Return the lines below exactly, from the first one through the line that has "ordered by: Aaron Black -> Andrea Whitaker". Leave out everything after it.

'''

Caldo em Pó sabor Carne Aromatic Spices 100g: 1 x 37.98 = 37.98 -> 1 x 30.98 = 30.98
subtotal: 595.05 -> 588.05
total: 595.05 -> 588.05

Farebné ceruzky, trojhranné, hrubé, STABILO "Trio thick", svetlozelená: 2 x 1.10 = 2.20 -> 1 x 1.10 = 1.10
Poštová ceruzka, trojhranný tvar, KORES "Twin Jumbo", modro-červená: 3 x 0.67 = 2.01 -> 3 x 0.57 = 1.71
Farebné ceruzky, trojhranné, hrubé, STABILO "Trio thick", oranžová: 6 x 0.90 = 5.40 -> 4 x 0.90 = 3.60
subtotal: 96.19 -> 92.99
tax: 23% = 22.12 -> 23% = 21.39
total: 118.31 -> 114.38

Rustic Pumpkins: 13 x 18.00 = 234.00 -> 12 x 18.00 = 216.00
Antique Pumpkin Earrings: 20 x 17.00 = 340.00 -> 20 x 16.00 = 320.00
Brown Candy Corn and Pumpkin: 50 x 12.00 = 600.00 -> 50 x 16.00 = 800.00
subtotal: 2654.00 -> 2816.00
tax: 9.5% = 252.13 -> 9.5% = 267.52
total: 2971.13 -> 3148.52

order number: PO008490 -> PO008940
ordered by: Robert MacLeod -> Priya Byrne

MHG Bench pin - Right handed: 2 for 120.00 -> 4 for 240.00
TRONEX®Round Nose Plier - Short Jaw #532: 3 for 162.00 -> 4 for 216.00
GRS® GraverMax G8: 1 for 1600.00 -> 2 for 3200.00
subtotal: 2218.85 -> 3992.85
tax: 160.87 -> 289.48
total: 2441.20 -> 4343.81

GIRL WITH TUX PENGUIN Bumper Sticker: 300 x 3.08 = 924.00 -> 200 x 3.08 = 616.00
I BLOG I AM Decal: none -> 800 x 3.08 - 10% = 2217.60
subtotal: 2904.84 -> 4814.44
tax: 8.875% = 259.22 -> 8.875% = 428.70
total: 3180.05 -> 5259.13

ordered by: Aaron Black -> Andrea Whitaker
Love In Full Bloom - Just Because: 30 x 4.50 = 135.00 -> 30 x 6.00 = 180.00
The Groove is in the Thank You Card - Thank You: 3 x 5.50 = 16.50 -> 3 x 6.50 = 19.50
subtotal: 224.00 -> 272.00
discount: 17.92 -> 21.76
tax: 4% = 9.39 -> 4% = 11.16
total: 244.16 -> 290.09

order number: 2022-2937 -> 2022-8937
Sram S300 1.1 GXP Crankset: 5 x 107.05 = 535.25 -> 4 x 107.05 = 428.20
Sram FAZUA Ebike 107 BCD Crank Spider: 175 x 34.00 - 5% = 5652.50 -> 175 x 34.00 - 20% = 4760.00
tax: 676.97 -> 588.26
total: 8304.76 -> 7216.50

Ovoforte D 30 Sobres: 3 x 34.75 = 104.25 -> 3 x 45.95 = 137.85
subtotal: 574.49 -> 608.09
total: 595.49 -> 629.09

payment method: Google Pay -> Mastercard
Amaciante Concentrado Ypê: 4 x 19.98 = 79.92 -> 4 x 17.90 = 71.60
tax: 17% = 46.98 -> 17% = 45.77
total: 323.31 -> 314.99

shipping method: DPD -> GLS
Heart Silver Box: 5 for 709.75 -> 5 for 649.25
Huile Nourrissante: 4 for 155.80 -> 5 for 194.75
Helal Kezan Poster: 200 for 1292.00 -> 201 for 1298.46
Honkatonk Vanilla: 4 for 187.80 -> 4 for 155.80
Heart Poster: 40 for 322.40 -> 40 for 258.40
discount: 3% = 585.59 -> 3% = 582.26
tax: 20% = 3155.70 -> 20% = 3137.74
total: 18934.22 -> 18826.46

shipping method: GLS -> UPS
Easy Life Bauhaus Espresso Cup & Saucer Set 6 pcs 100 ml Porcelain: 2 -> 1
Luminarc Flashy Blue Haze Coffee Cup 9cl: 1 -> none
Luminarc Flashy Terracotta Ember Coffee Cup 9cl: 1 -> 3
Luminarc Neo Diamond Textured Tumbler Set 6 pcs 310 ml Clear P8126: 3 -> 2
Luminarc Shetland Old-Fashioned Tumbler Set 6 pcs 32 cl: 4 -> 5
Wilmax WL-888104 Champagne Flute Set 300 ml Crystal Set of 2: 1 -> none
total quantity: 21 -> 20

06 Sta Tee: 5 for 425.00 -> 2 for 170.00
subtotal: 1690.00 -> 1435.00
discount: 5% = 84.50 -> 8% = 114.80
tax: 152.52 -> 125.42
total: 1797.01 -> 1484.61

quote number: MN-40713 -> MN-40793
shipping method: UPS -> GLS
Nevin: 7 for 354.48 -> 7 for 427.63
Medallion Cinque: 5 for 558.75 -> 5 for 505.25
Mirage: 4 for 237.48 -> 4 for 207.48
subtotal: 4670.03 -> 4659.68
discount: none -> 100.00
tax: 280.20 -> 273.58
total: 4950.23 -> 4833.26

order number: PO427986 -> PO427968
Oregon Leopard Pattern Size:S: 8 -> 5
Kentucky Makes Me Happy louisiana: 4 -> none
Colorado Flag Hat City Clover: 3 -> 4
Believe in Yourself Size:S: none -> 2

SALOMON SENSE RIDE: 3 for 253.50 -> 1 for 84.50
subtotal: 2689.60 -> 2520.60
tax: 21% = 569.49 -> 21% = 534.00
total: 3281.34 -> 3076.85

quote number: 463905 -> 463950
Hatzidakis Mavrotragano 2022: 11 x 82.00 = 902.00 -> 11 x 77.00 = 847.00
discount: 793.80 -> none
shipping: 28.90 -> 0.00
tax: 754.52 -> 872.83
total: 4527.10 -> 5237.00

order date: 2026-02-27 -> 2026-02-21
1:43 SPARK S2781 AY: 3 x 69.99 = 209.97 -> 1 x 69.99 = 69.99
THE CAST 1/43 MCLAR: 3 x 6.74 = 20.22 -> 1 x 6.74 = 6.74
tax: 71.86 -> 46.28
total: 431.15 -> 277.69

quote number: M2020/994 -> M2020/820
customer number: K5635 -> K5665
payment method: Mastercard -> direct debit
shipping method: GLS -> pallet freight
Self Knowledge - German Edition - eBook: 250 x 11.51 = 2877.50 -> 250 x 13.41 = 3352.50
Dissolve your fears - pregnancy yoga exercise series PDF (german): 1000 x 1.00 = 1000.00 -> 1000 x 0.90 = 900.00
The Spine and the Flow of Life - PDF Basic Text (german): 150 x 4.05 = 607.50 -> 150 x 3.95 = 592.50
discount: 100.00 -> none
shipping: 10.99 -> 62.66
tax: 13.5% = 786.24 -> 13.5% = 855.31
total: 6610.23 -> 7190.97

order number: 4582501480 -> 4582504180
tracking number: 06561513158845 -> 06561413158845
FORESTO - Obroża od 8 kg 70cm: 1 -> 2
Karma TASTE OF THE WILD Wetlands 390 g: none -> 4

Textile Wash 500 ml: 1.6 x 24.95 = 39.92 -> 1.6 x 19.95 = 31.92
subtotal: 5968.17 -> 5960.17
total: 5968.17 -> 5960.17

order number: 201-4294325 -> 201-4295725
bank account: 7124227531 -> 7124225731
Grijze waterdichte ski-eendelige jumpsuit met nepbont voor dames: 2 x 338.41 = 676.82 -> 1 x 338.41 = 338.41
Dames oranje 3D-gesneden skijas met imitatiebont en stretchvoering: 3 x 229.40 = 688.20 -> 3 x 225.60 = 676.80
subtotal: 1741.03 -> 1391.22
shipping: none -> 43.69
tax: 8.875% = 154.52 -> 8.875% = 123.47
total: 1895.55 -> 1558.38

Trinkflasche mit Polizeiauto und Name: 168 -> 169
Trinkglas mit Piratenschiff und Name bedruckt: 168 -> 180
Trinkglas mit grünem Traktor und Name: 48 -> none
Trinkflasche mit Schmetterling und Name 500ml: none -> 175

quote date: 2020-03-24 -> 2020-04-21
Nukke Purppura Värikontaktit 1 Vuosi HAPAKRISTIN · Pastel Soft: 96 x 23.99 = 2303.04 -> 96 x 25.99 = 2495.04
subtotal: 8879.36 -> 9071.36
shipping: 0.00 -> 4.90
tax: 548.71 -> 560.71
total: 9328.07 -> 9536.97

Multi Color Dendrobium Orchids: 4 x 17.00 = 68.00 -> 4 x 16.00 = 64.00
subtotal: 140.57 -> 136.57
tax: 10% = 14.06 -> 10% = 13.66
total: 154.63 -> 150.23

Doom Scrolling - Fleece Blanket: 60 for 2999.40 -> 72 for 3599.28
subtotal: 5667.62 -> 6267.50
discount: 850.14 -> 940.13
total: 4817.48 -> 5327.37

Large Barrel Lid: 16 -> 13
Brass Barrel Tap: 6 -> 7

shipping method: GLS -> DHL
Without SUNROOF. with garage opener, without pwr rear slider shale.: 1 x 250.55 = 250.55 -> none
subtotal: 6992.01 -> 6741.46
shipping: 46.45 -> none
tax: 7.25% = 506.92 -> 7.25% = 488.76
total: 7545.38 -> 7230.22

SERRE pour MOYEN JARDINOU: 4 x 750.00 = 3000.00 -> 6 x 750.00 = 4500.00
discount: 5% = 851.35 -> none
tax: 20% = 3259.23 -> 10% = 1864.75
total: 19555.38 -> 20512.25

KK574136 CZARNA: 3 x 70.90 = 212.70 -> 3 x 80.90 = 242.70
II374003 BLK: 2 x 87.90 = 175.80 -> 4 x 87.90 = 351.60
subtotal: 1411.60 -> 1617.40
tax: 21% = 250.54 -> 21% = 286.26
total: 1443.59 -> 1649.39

'''

*Task result*.
Caldo em Pó sabor Carne Aromatic Spices 100g: 1 x 37.98 = 37.98 -> 1 x 30.98 = 30.98
subtotal: 595.05 -> 588.05
total: 595.05 -> 588.05

Farebné ceruzky, trojhranné, hrubé, STABILO "Trio thick", svetlozelená: 2 x 1.10 = 2.20 -> 1 x 1.10 = 1.10
Poštová ceruzka, trojhranný tvar, KORES "Twin Jumbo", modro-červená: 3 x 0.67 = 2.01 -> 3 x 0.57 = 1.71
Farebné ceruzky, trojhranné, hrubé, STABILO "Trio thick", oranžová: 6 x 0.90 = 5.40 -> 4 x 0.90 = 3.60
subtotal: 96.19 -> 92.99
tax: 23% = 22.12 -> 23% = 21.39
total: 118.31 -> 114.38

Rustic Pumpkins: 13 x 18.00 = 234.00 -> 12 x 18.00 = 216.00
Antique Pumpkin Earrings: 20 x 17.00 = 340.00 -> 20 x 16.00 = 320.00
Brown Candy Corn and Pumpkin: 50 x 12.00 = 600.00 -> 50 x 16.00 = 800.00
subtotal: 2654.00 -> 2816.00
tax: 9.5% = 252.13 -> 9.5% = 267.52
total: 2971.13 -> 3148.52

order number: PO008490 -> PO008940
ordered by: Robert MacLeod -> Priya Byrne

MHG Bench pin - Right handed: 2 for 120.00 -> 4 for 240.00
TRONEX®Round Nose Plier - Short Jaw #532: 3 for 162.00 -> 4 for 216.00
GRS® GraverMax G8: 1 for 1600.00 -> 2 for 3200.00
subtotal: 2218.85 -> 3992.85
tax: 160.87 -> 289.48
total: 2441.20 -> 4343.81

GIRL WITH TUX PENGUIN Bumper Sticker: 300 x 3.08 = 924.00 -> 200 x 3.08 = 616.00
I BLOG I AM Decal: none -> 800 x 3.08 - 10% = 2217.60
subtotal: 2904.84 -> 4814.44
tax: 8.875% = 259.22 -> 8.875% = 428.70
total: 3180.05 -> 5259.13

ordered by: Aaron Black -> Andrea Whitaker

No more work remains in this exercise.